Недавно мой бывший земляк Эжен, а для меня Жендос-Паровоз из параллельного «Б», ныне живущий на Ниагаре, рассказал такую историю:
— Тут у нас прямо возле самого водопада есть поселок. И люди там живут при этом бесконечном, не прекращающемся ни днем, ни ночью шуме воды. Не слабый, я тебе скажу, шумец… Но вот ведь парадокс: туристы, которых тут пруд пруди, естественно, еле могут до них докричаться. Зато друг друга местные слышат на все сто! Им, кажется, вообще этот водопад побоку: ни грохот, ни гул воды не мешает общаться.

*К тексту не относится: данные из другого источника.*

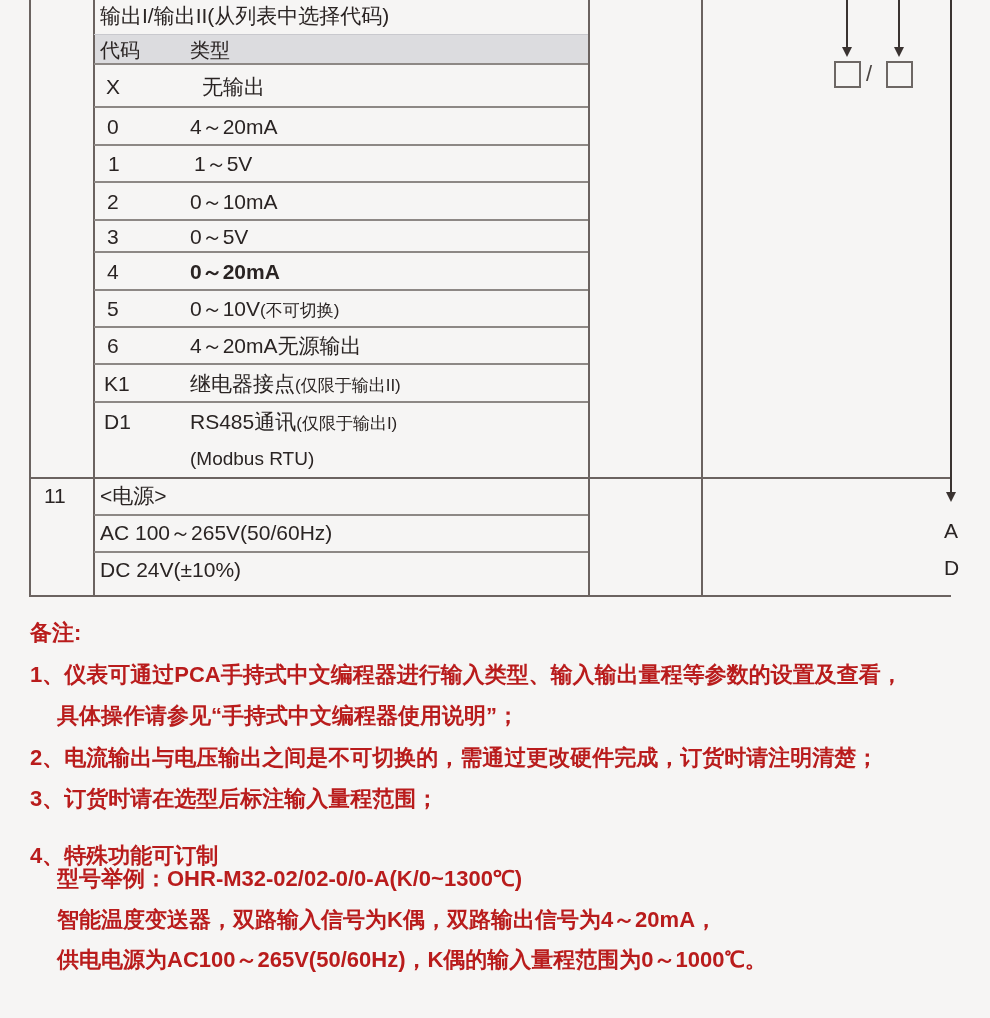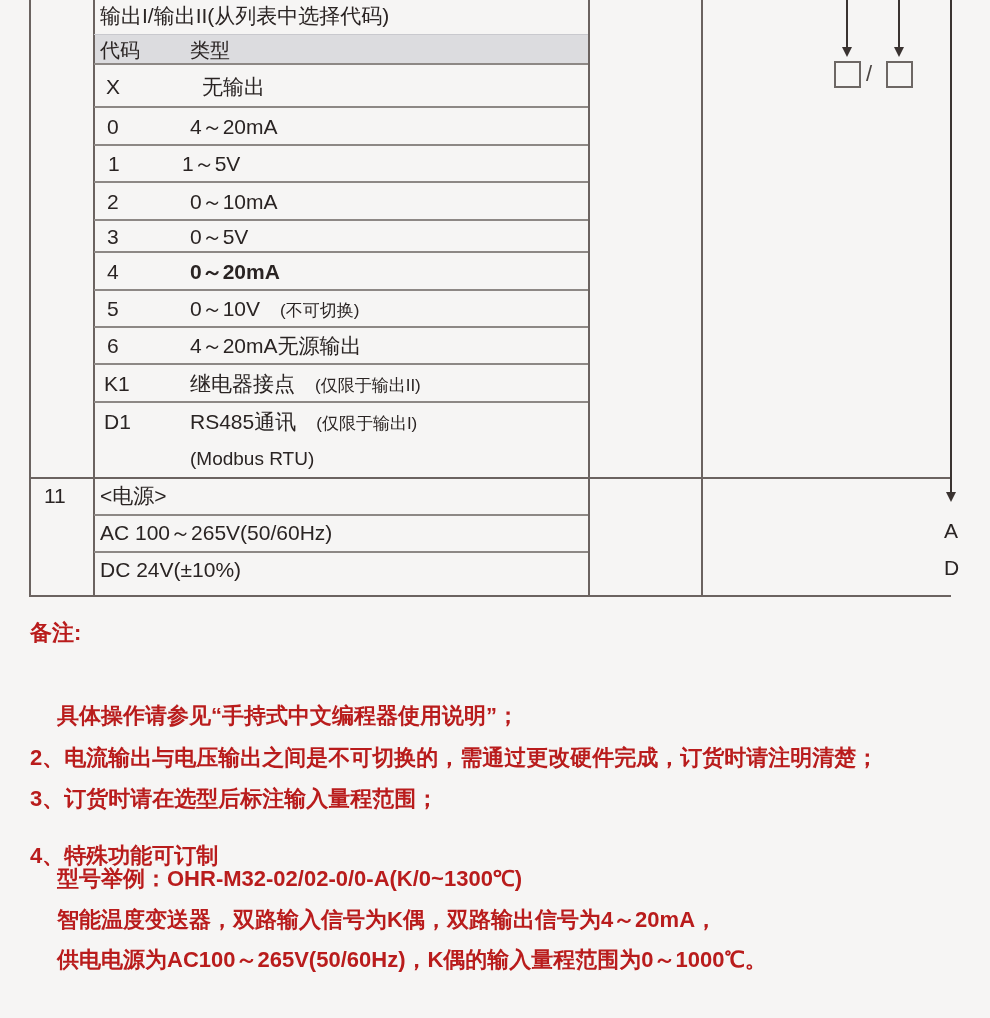--- a/index.html
+++ b/index.html
@@ -71,7 +71,7 @@
   <div class="t" style="left:190px;top:115px;"><span>4～20mA</span><span class="small"></span></div>
 
   <div class="t" style="left:108px;top:152px;">1</div>
-  <div class="t" style="left:182px;top:152px;"><span>1～5V</span><span class="small"></span></div>
+  <div class="t" style="left:194px;top:152px;"><span>1～5V</span><span class="small"></span></div>
 
   <div class="t" style="left:107px;top:190px;">2</div>
   <div class="t" style="left:190px;top:190px;"><span>0～10mA</span><span class="small"></span></div>

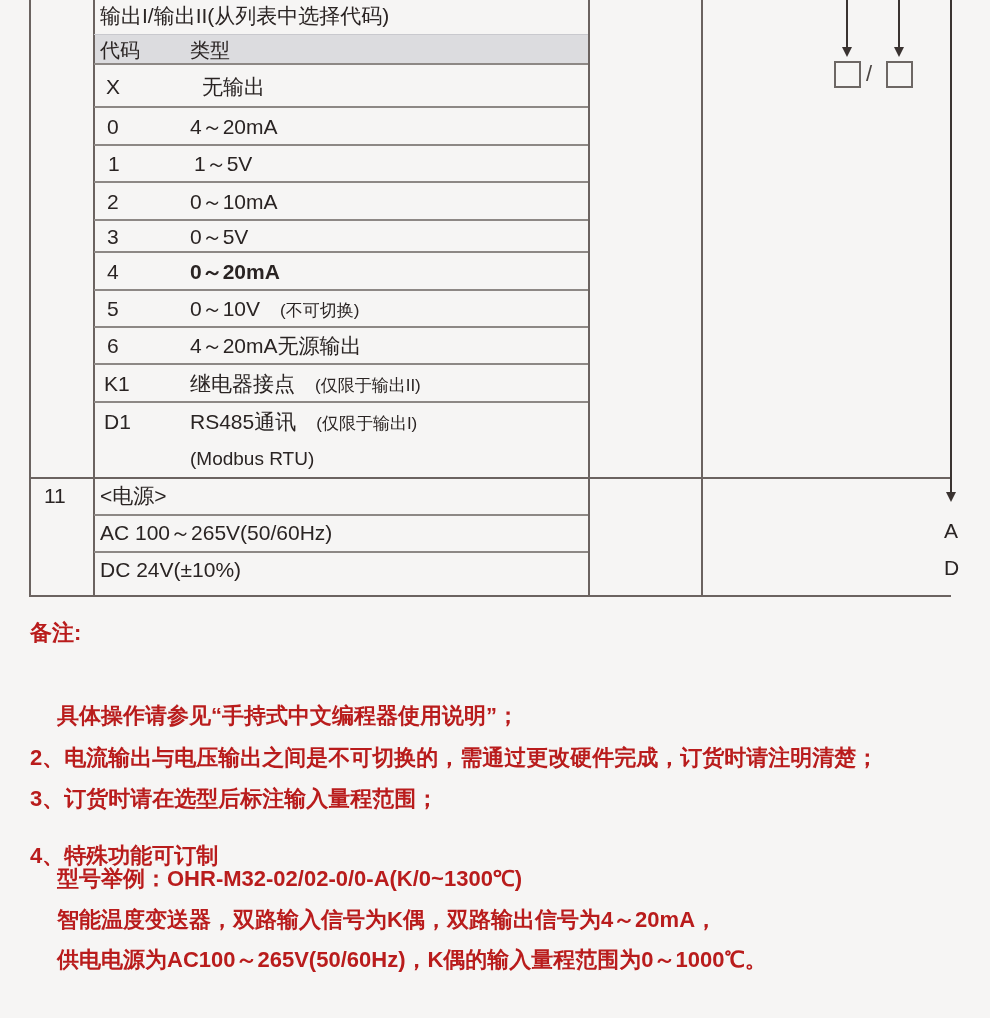--- a/index.html
+++ b/index.html
@@ -18,7 +18,7 @@
   .hdr-band{position:absolute;background:#dcdcdf;}
   
   .t{position:absolute;font-size:21px;line-height:1.15;white-space:nowrap;}
-  .t .small{font-size:17px;margin-left:20px;}
+  .t .small{font-size:17px;}
   .hdr{font-size:20px;}
   .modbus{font-size:19px;}
   .note-txt{position:absolute;font-size:22px;font-weight:bold;color:#b91c1c;line-height:1.2;white-space:nowrap;}

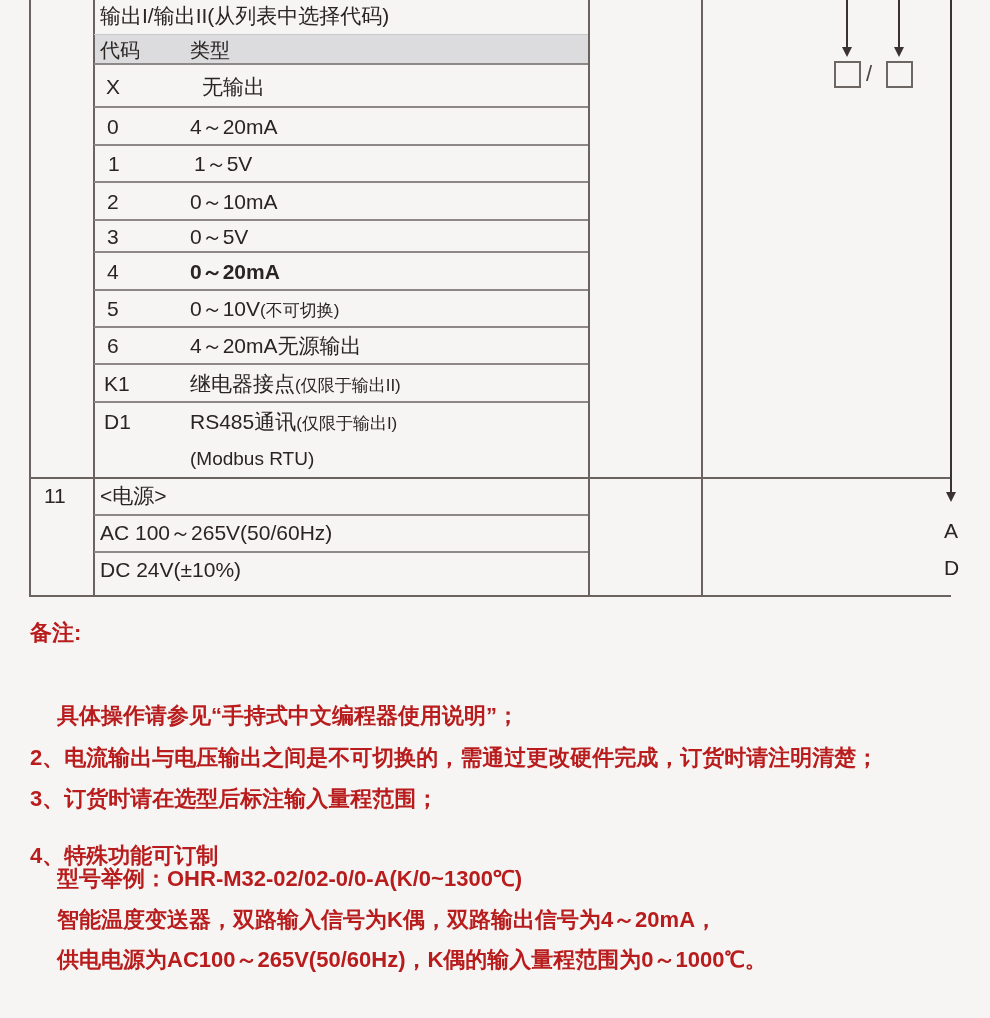--- a/index.html
+++ b/index.html
@@ -117,6 +117,7 @@
 
 <div class="abs" style="left:0;top:600px;width:990px;height:418px;">
   <div class="note-txt" style="left:30px;top:20px;">备注:</div>
+  <div class="note-txt" style="left:30px;top:62px;">1、仪表可通过PCA手持式中文编程器进行输入类型、输入输出量程等参数的设置及查看，</div>
   <div class="note-txt" style="left:57px;top:103px;">具体操作请参见“手持式中文编程器使用说明”；</div>
   <div class="note-txt" style="left:30px;top:145px;">2、电流输出与电压输出之间是不可切换的，需通过更改硬件完成，订货时请注明清楚；</div>
   <div class="note-txt" style="left:30px;top:186px;">3、订货时请在选型后标注输入量程范围；</div>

Но только между собой.
30 лет назад самым быстрым танцем было диско на 120 ударов в минуту, теперь мало и 140. Тогда же на моем школьном выпускном целый ВИА играл диско на одном усилителе «Гармония-70» так, что дребезжали стекла, а сегодня тинейджеры весело отплясывают на концертах напротив многокиловаттных колонок, и никто еще не оглох.
— Это — Великая Адаптация; если вдруг однажды станет тихо, мы все просто оглохнем и сойдем с ума, — убежден Андрей, мой сосед-десятиклассник с вечно бледным лицом, проводящий все время за компьютерными стрелялками, трэш-музыкой и чтением боевой фантастики. Свою комнату с мощной квадросистемой High-end из-за угроз вконец оглохших соседей он недавно звукоизолировал в стиле 70-х — ячейками от куриных яиц. А его огромные наушники я никогда не рискну надеть на собственную голову — боюсь услышать там послание сатаны.
Его слова я вспомнил, возвращаясь на электричке после очередной вылазки на природу. Вагон был полон, и напротив меня устроились две женщины, по виду мать и дочь. Они были глухонемые и всю дорогу энергично жестикулировали передо мною руками, лишь изредка роняя отрывистые, похожие на всхлипы звуки. В их мире царит вечная тишина, что, однако, ничуть не мешало им оживленно обсуждать десятки своих семейных и женских дел. Они тоже не любят тишину.
И мне кажется, к концу пути я уже неплохо разбирался в проблемах своих попутчиц и при желании мог бы даже поддержать разговор. Если бы только не одно неприятное обстоятельство: выйдя на перрон, я почувствовал, как страшно болит голова. Она буквально раскалывалась — от их проблем, от чужого потока сознания, который всегда найдет выход из любой немоты.
— Вот сороки, — бросил я в сердцах, яростно растирая виски. И поплелся в аптеку за цитрамоном.
Сегодня тишина для нас, городских жителей, сродни безвоздушному пространству. Потому и зовем мы ее «мертвой». И потому яростно отстреливаемся от нее из всех своих трещалок, звучалок и тарахтелок. Но тишина терпелива, она умеет ждать, поскольку она всегда в союзе с вечностью.